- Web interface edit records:

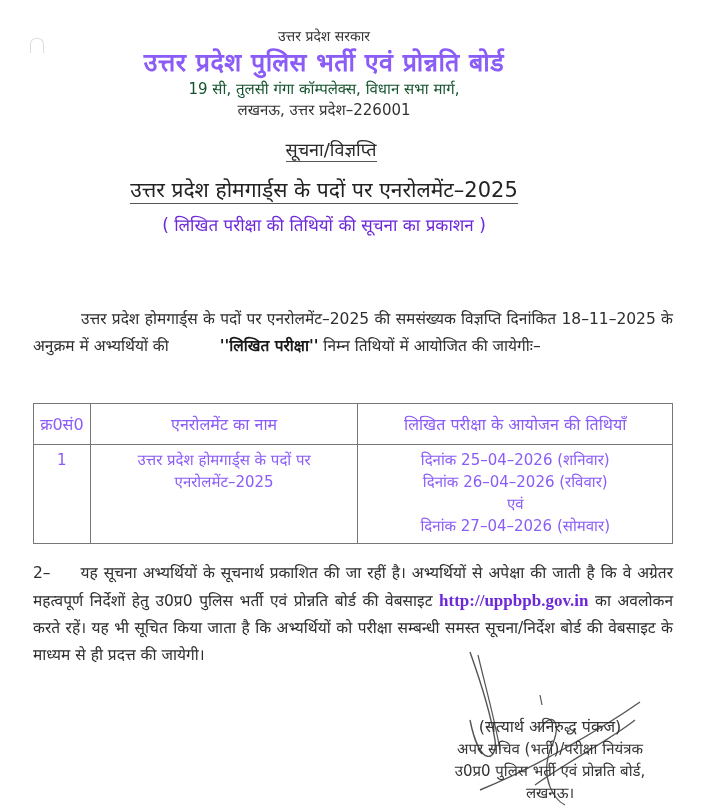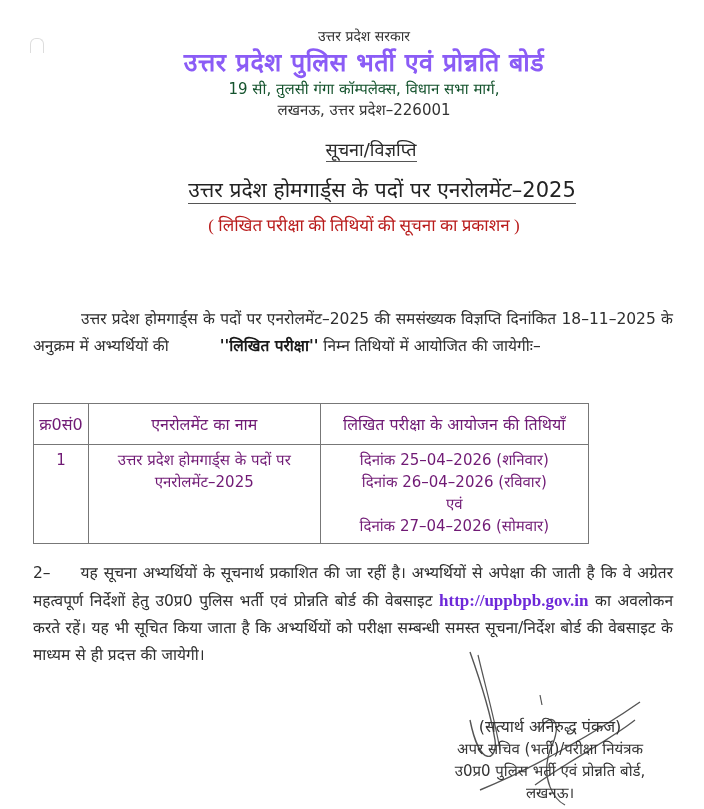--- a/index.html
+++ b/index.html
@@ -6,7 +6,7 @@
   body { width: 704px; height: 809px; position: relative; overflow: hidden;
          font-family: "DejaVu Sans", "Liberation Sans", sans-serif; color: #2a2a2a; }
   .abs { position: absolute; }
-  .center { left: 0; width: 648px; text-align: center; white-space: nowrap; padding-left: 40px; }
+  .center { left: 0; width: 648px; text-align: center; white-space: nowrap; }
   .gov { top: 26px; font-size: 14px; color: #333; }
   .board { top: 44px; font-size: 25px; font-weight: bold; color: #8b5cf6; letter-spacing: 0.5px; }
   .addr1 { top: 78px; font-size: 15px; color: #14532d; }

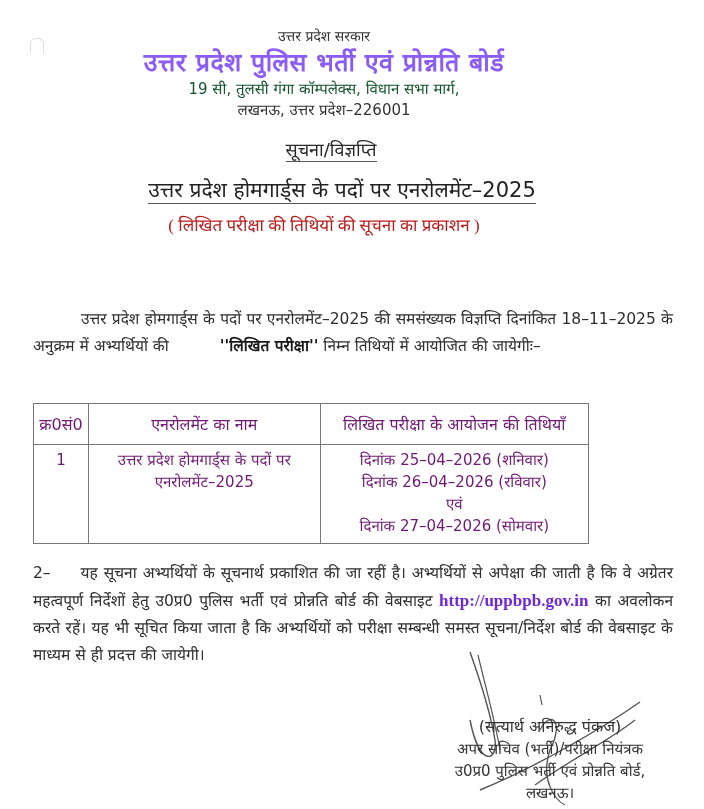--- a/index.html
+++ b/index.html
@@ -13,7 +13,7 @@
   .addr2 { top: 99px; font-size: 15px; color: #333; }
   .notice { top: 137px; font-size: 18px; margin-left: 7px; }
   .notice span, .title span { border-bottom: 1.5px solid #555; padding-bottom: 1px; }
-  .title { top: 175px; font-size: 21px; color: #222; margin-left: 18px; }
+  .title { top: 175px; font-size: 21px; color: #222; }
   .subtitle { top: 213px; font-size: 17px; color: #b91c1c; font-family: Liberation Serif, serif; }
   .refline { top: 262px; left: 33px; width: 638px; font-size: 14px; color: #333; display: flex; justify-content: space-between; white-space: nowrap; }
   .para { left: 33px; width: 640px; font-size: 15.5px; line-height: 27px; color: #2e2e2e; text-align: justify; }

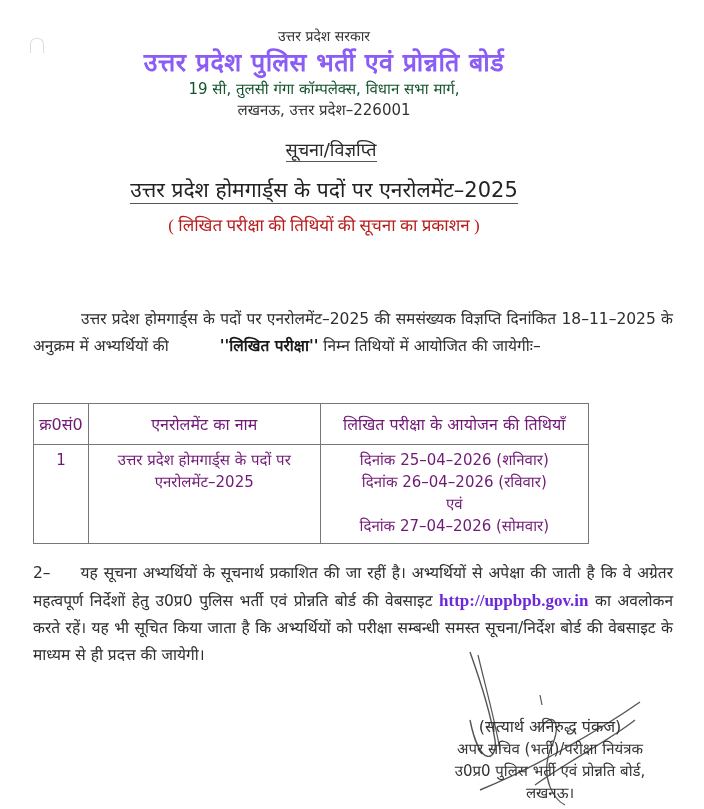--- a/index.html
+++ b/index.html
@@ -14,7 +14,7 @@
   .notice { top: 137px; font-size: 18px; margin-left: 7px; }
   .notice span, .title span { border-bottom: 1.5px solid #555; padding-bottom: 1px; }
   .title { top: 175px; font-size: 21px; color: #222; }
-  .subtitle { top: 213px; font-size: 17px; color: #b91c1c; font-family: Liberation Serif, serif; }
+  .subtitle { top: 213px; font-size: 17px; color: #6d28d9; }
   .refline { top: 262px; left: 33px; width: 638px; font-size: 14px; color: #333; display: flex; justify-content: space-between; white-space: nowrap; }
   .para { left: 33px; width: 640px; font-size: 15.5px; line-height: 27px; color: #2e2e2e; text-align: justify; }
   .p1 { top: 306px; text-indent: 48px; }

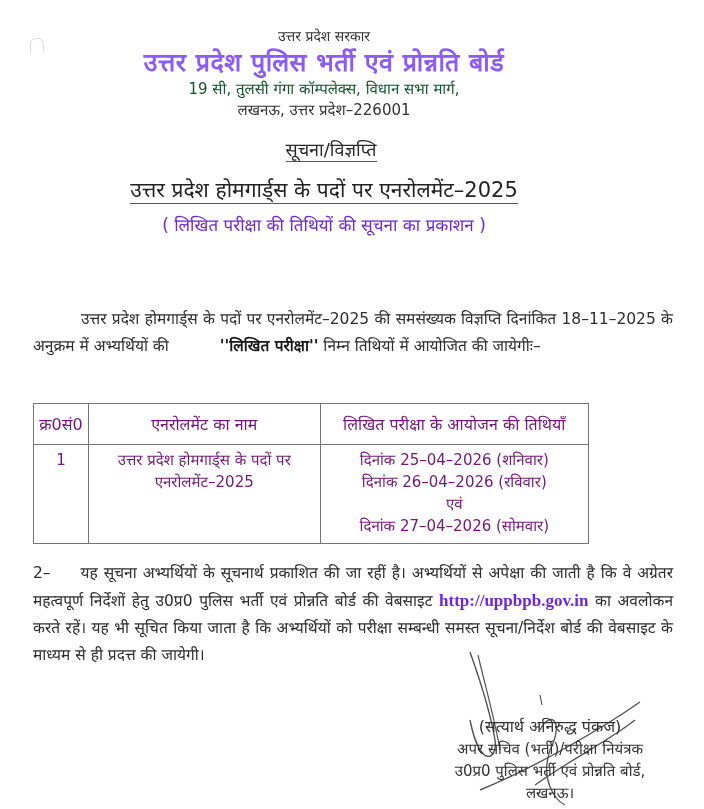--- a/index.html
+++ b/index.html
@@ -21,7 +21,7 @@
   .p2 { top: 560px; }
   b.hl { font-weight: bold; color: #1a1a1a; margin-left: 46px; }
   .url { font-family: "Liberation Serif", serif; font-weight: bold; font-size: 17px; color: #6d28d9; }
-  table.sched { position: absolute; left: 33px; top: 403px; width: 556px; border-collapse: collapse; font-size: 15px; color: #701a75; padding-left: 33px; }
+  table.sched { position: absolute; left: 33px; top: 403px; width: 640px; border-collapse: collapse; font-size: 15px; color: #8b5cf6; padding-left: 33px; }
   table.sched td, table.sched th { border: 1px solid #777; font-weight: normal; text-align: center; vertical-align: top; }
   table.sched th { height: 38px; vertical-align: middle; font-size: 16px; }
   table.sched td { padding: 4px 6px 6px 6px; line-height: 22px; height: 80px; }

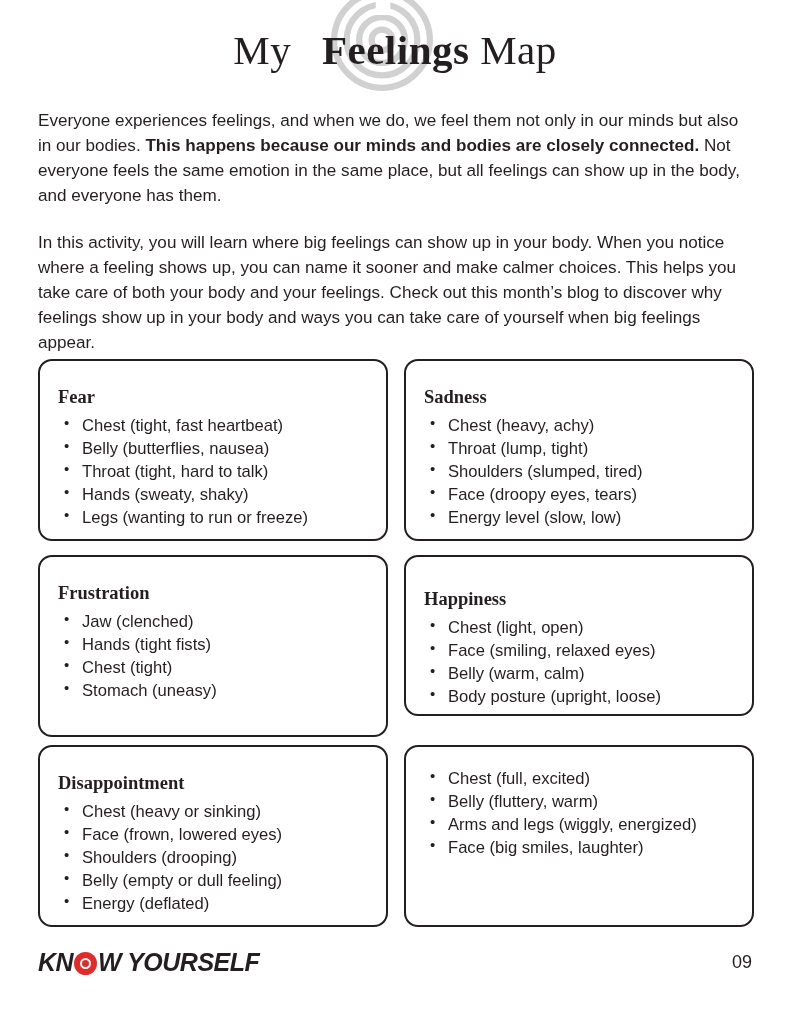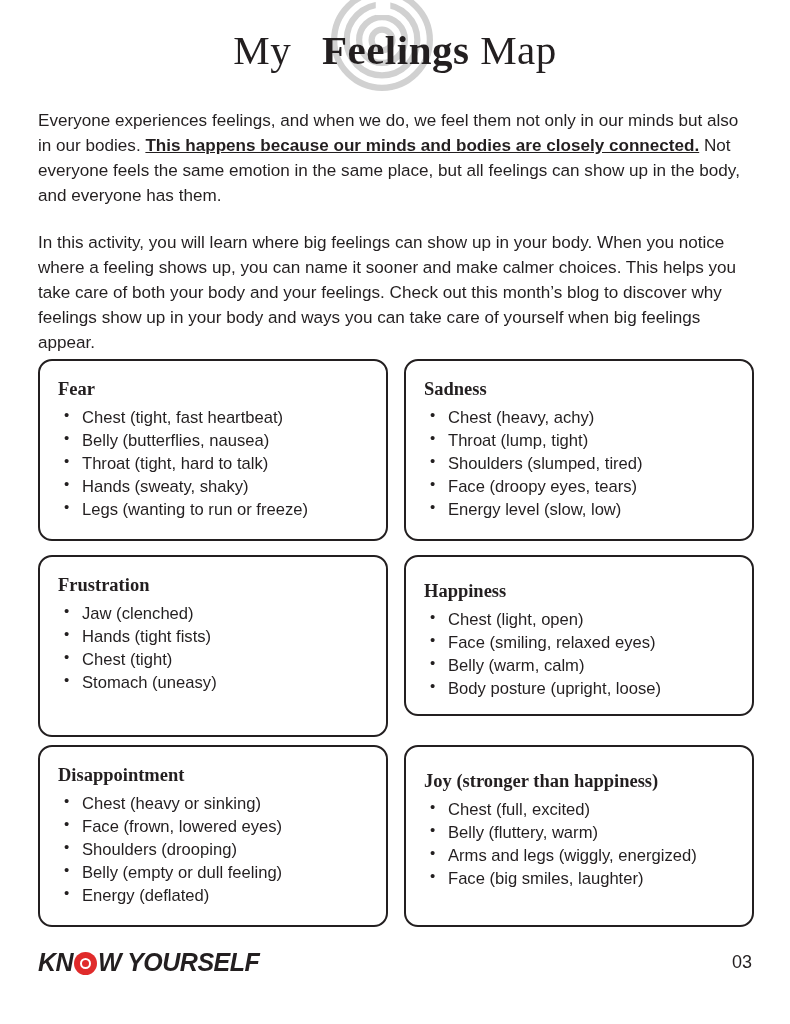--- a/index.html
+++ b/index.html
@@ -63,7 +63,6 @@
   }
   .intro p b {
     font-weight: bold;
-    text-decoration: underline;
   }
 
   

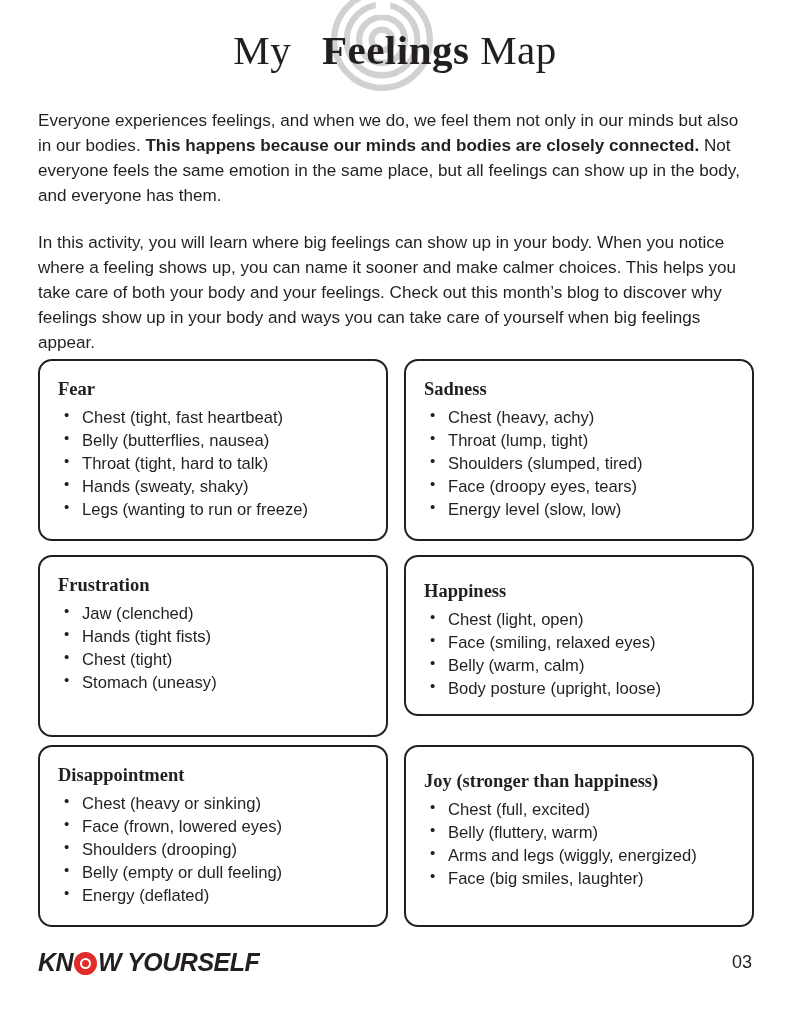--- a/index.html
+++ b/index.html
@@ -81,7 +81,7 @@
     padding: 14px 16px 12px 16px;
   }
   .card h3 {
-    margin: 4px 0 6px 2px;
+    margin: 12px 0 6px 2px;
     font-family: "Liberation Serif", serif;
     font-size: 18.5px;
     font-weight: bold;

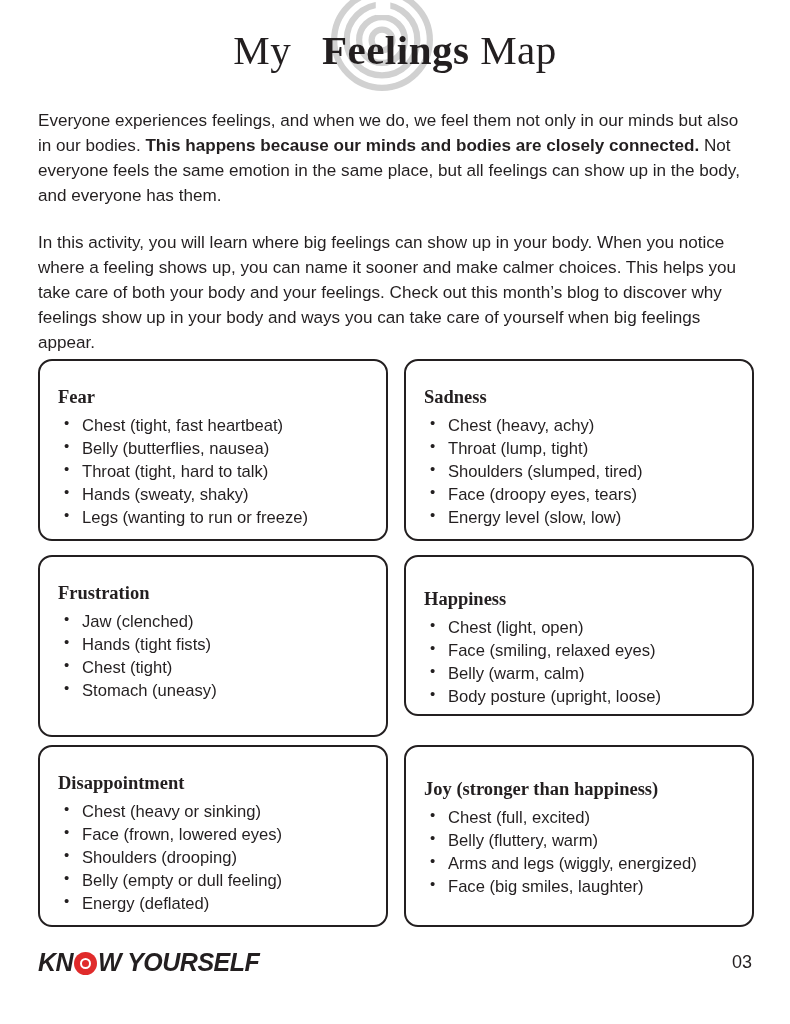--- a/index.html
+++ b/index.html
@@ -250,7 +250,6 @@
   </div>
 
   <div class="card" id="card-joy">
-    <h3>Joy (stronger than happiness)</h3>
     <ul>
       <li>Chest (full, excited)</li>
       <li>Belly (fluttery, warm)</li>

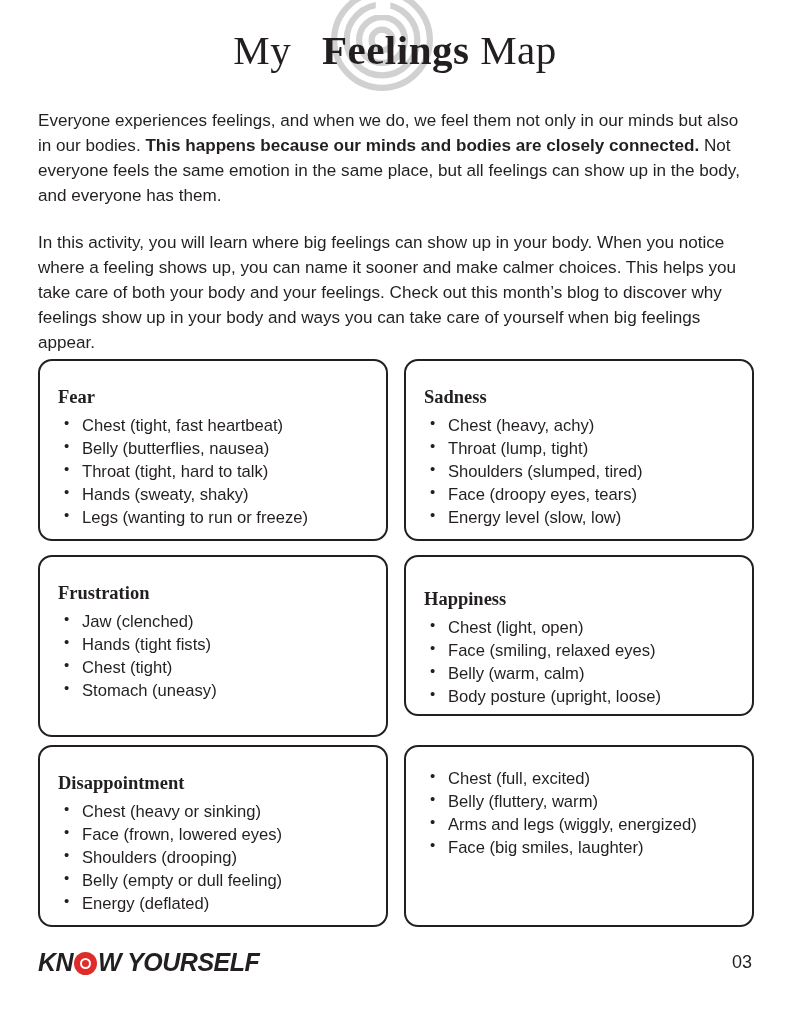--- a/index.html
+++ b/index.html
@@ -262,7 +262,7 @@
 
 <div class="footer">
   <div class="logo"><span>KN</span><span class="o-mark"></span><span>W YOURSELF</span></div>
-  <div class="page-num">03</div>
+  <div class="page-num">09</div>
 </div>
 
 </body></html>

- WHAT YOU SHOULD DO: Write out each entry exactly as given, but skip the pictures.

- REPLY:
--- a/index.html
+++ b/index.html
@@ -6,7 +6,7 @@
   body { width: 704px; height: 809px; position: relative; overflow: hidden;
          font-family: "DejaVu Sans", "Liberation Sans", sans-serif; color: #2a2a2a; }
   .abs { position: absolute; }
-  .center { left: 0; width: 648px; text-align: center; white-space: nowrap; padding-left: 40px; }
+  .center { left: 0; width: 648px; text-align: center; white-space: nowrap; }
   .gov { top: 26px; font-size: 14px; color: #333; }
   .board { top: 44px; font-size: 25px; font-weight: bold; color: #8b5cf6; letter-spacing: 0.5px; }
   .addr1 { top: 78px; font-size: 15px; color: #14532d; }

--- a/index.html
+++ b/index.html
@@ -13,7 +13,7 @@
   .addr2 { top: 99px; font-size: 15px; color: #333; }
   .notice { top: 137px; font-size: 18px; margin-left: 7px; }
   .notice span, .title span { border-bottom: 1.5px solid #555; padding-bottom: 1px; }
-  .title { top: 175px; font-size: 21px; color: #222; margin-left: 18px; }
+  .title { top: 175px; font-size: 21px; color: #222; }
   .subtitle { top: 213px; font-size: 17px; color: #b91c1c; font-family: Liberation Serif, serif; }
   .refline { top: 262px; left: 33px; width: 638px; font-size: 14px; color: #333; display: flex; justify-content: space-between; white-space: nowrap; }
   .para { left: 33px; width: 640px; font-size: 15.5px; line-height: 27px; color: #2e2e2e; text-align: justify; }

--- a/index.html
+++ b/index.html
@@ -14,7 +14,7 @@
   .notice { top: 137px; font-size: 18px; margin-left: 7px; }
   .notice span, .title span { border-bottom: 1.5px solid #555; padding-bottom: 1px; }
   .title { top: 175px; font-size: 21px; color: #222; }
-  .subtitle { top: 213px; font-size: 17px; color: #b91c1c; font-family: Liberation Serif, serif; }
+  .subtitle { top: 213px; font-size: 17px; color: #6d28d9; }
   .refline { top: 262px; left: 33px; width: 638px; font-size: 14px; color: #333; display: flex; justify-content: space-between; white-space: nowrap; }
   .para { left: 33px; width: 640px; font-size: 15.5px; line-height: 27px; color: #2e2e2e; text-align: justify; }
   .p1 { top: 306px; text-indent: 48px; }

--- a/index.html
+++ b/index.html
@@ -21,7 +21,7 @@
   .p2 { top: 560px; }
   b.hl { font-weight: bold; color: #1a1a1a; margin-left: 46px; }
   .url { font-family: "Liberation Serif", serif; font-weight: bold; font-size: 17px; color: #6d28d9; }
-  table.sched { position: absolute; left: 33px; top: 403px; width: 556px; border-collapse: collapse; font-size: 15px; color: #701a75; padding-left: 33px; }
+  table.sched { position: absolute; left: 33px; top: 403px; width: 640px; border-collapse: collapse; font-size: 15px; color: #8b5cf6; padding-left: 33px; }
   table.sched td, table.sched th { border: 1px solid #777; font-weight: normal; text-align: center; vertical-align: top; }
   table.sched th { height: 38px; vertical-align: middle; font-size: 16px; }
   table.sched td { padding: 4px 6px 6px 6px; line-height: 22px; height: 80px; }

--- a/index.html
+++ b/index.html
@@ -63,7 +63,6 @@
   }
   .intro p b {
     font-weight: bold;
-    text-decoration: underline;
   }
 
   

--- a/index.html
+++ b/index.html
@@ -81,7 +81,7 @@
     padding: 14px 16px 12px 16px;
   }
   .card h3 {
-    margin: 4px 0 6px 2px;
+    margin: 12px 0 6px 2px;
     font-family: "Liberation Serif", serif;
     font-size: 18.5px;
     font-weight: bold;

--- a/index.html
+++ b/index.html
@@ -250,7 +250,6 @@
   </div>
 
   <div class="card" id="card-joy">
-    <h3>Joy (stronger than happiness)</h3>
     <ul>
       <li>Chest (full, excited)</li>
       <li>Belly (fluttery, warm)</li>

--- a/index.html
+++ b/index.html
@@ -262,7 +262,7 @@
 
 <div class="footer">
   <div class="logo"><span>KN</span><span class="o-mark"></span><span>W YOURSELF</span></div>
-  <div class="page-num">03</div>
+  <div class="page-num">09</div>
 </div>
 
 </body></html>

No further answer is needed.